ASSIGNED TASK
Work out how many lines in the data below include "page", then reply with that number only.
*** Opening SUPPLIED MATERIAL ***
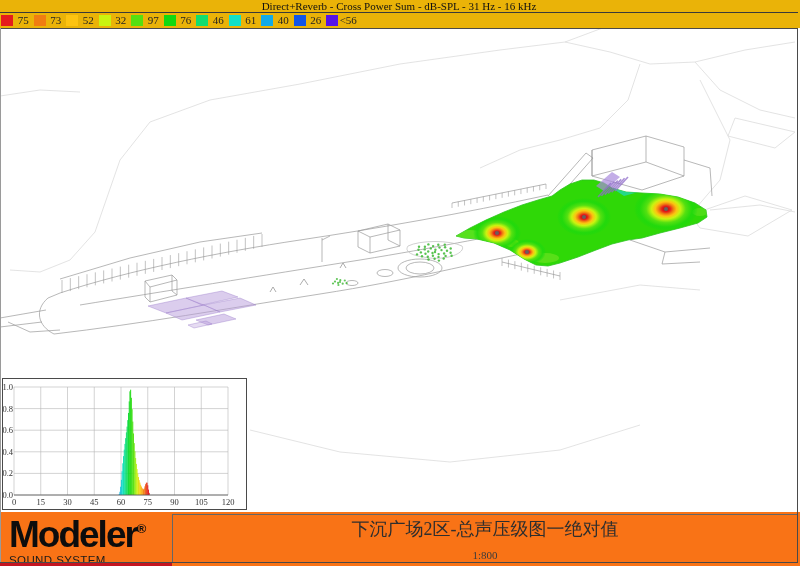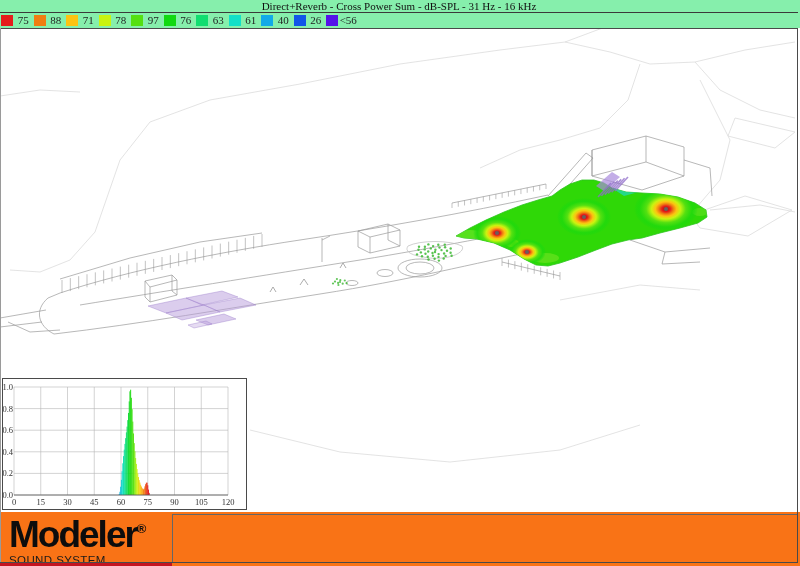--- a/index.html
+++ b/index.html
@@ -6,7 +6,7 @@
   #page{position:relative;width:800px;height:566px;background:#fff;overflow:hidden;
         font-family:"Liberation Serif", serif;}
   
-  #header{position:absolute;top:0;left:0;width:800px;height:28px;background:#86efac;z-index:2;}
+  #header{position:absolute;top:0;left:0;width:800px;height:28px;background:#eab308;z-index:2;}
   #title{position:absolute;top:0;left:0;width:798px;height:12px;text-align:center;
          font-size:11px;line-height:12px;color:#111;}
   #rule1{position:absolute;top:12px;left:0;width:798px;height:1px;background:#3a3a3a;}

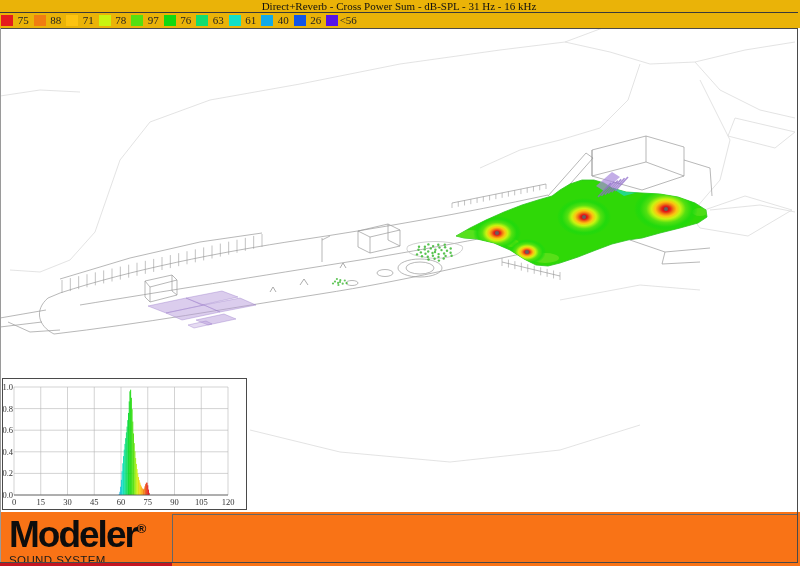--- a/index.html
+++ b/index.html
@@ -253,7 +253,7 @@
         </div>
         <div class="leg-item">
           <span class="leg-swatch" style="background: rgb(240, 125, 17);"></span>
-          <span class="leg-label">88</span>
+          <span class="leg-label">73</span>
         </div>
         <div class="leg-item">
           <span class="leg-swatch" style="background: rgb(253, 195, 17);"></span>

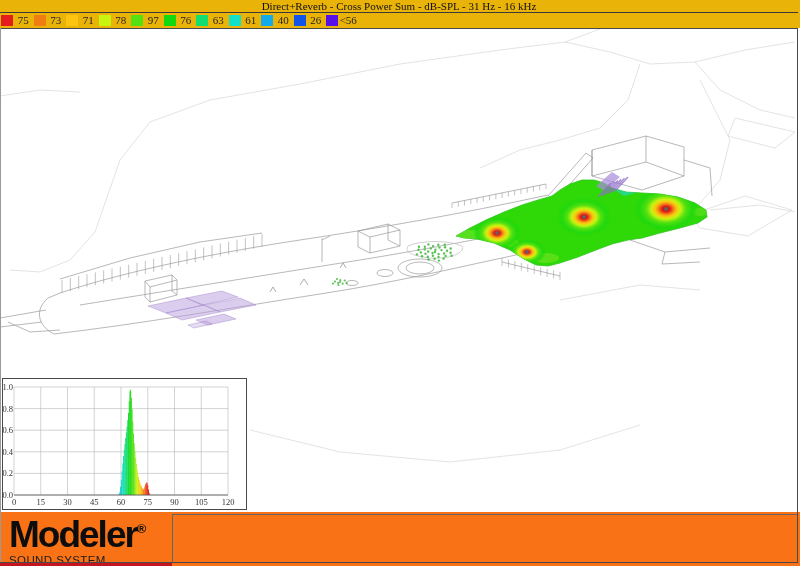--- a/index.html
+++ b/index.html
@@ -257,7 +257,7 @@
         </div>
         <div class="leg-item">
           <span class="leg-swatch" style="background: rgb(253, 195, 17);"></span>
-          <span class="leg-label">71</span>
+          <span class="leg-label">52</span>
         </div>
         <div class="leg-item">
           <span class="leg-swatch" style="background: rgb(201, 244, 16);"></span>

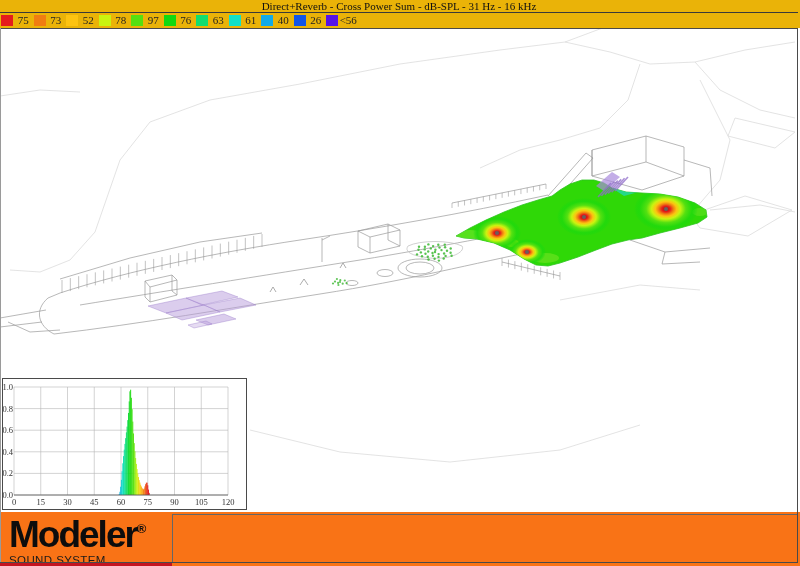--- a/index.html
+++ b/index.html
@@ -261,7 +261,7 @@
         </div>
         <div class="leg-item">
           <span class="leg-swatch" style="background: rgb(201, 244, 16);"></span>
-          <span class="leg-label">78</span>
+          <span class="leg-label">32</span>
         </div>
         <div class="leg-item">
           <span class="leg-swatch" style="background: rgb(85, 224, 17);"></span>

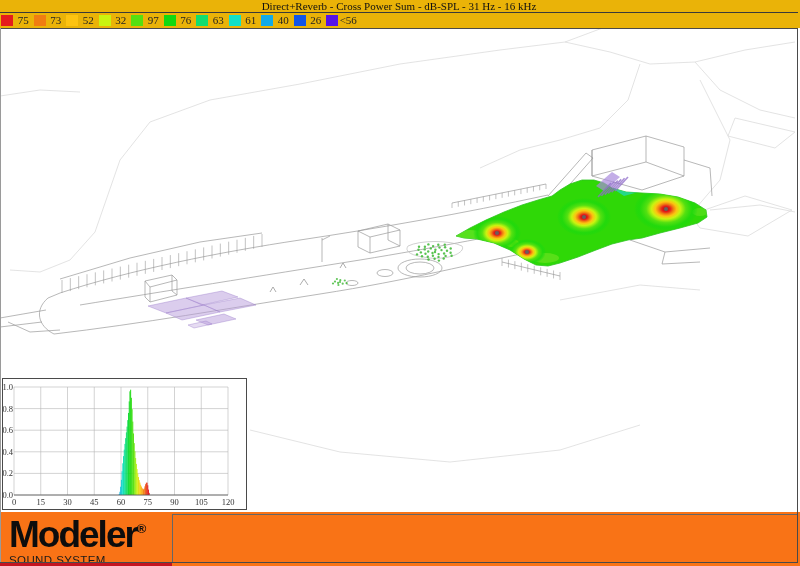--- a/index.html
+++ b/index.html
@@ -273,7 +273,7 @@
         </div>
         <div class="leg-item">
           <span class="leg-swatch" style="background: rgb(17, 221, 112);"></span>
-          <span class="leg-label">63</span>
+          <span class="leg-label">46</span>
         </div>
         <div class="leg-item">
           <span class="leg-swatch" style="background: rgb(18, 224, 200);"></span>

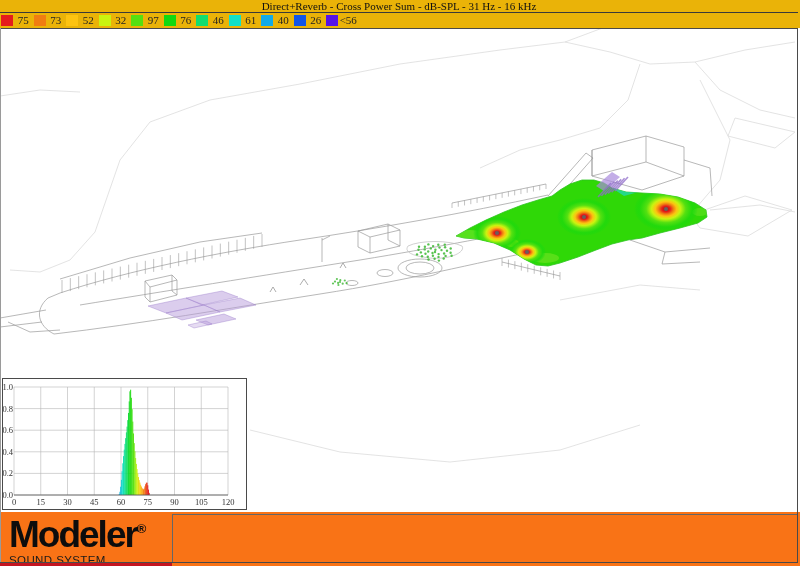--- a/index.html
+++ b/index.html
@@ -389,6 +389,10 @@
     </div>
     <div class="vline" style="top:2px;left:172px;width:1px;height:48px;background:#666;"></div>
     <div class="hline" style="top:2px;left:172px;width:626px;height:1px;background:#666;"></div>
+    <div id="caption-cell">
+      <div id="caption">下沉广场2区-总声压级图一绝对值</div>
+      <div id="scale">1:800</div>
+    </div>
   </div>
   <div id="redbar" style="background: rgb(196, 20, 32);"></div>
*** Closing SUPPLIED MATERIAL ***
*** Opening SUPPLIED MATERIAL ***
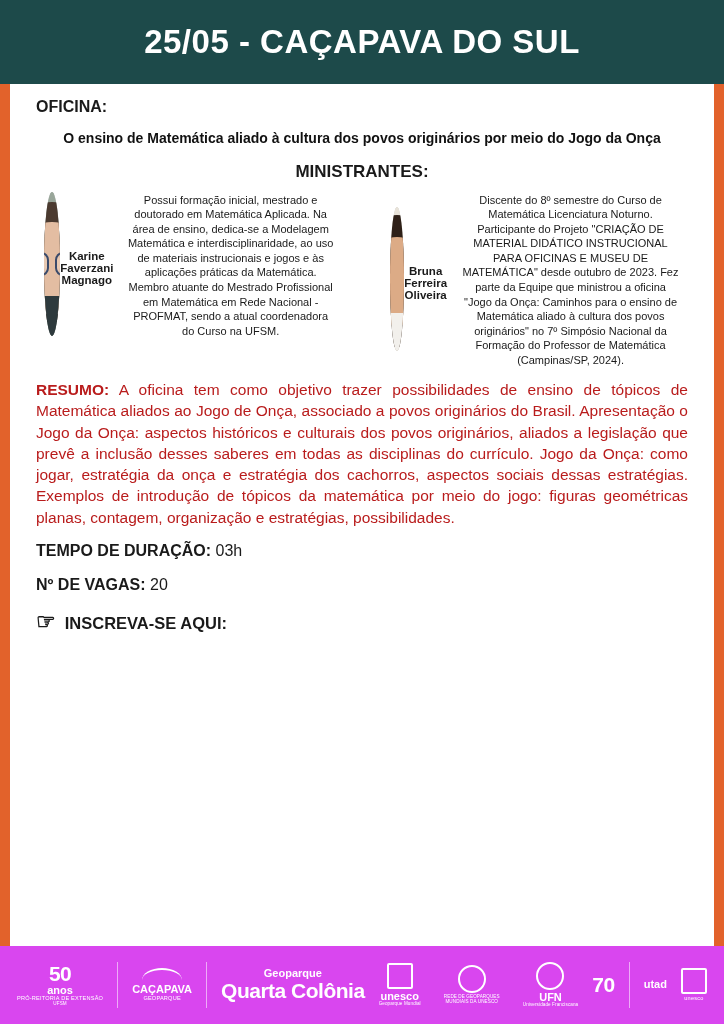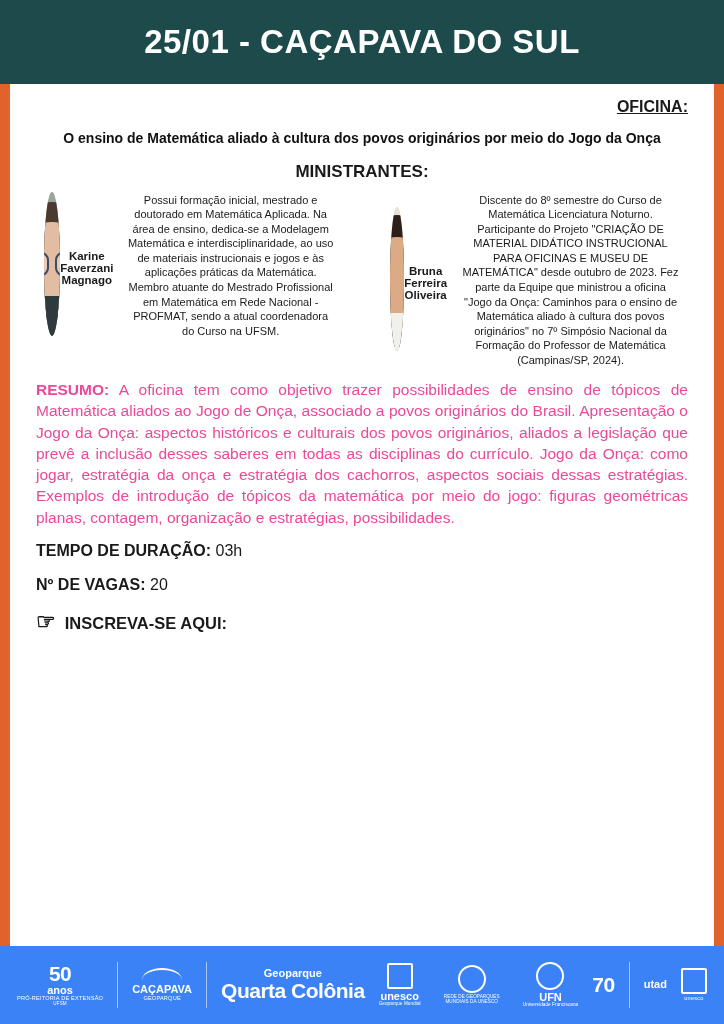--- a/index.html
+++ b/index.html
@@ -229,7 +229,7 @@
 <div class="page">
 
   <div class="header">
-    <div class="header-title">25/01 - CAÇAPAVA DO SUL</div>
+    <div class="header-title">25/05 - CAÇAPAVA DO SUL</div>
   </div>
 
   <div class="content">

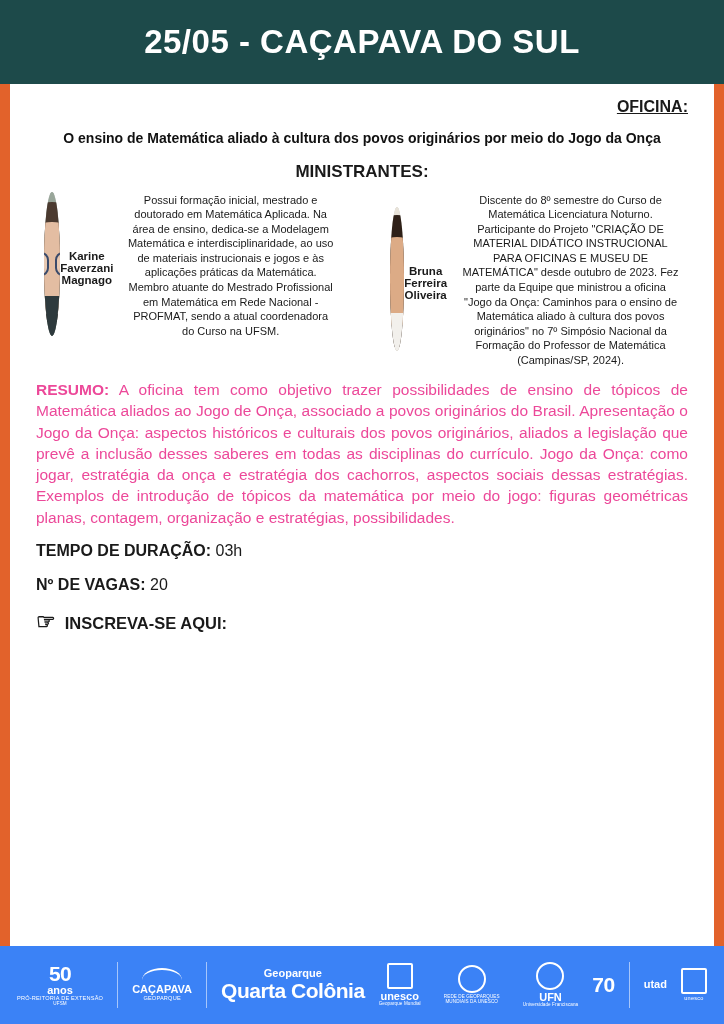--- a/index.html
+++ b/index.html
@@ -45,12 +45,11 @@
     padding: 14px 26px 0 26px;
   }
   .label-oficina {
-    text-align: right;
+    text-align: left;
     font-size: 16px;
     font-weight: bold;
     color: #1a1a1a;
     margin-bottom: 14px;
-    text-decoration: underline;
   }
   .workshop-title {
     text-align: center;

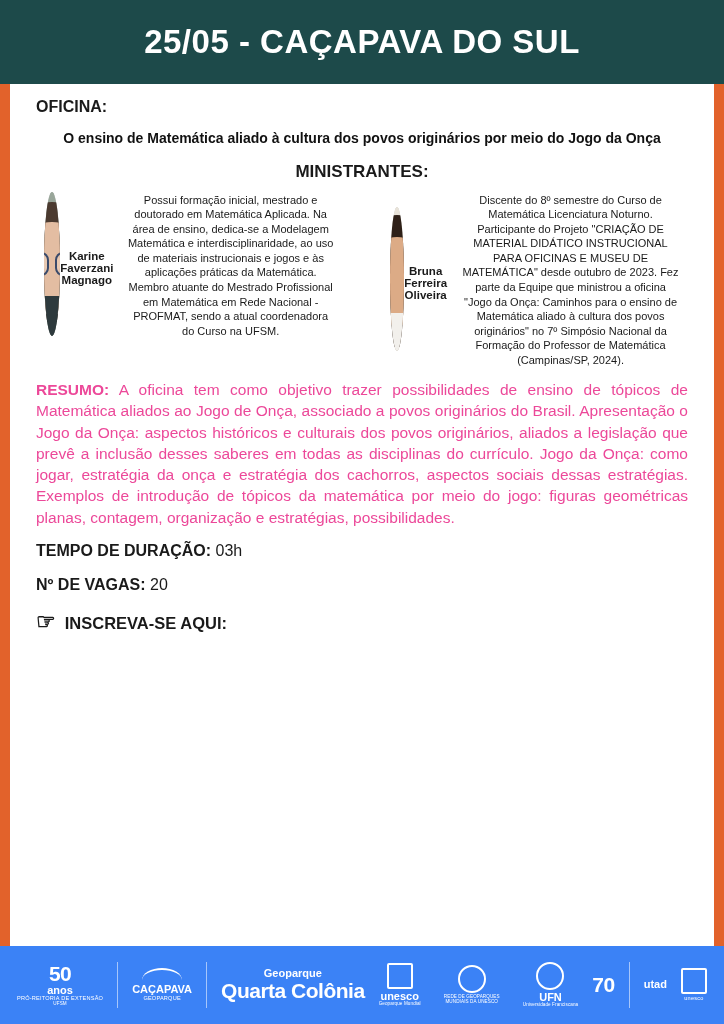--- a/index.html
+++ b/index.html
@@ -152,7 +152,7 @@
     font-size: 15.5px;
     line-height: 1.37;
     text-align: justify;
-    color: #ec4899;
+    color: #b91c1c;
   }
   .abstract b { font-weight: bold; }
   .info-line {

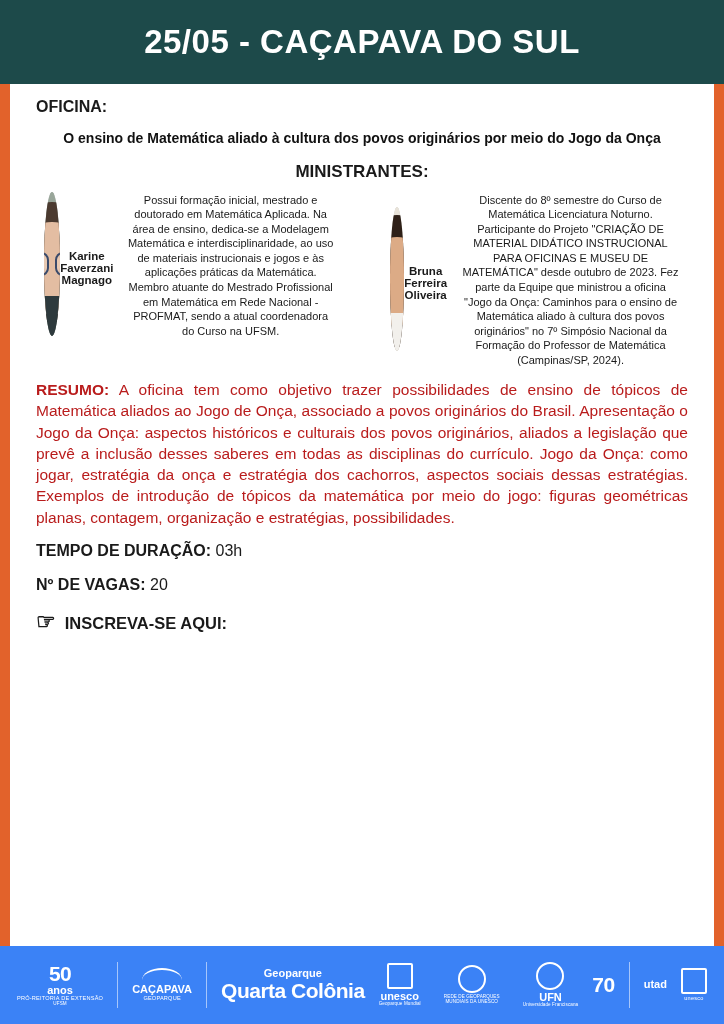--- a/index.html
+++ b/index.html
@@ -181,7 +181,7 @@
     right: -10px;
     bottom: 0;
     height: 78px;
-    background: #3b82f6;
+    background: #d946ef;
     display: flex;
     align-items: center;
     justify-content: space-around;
*** Closing SUPPLIED MATERIAL ***
WRITTEN SOLUTION
2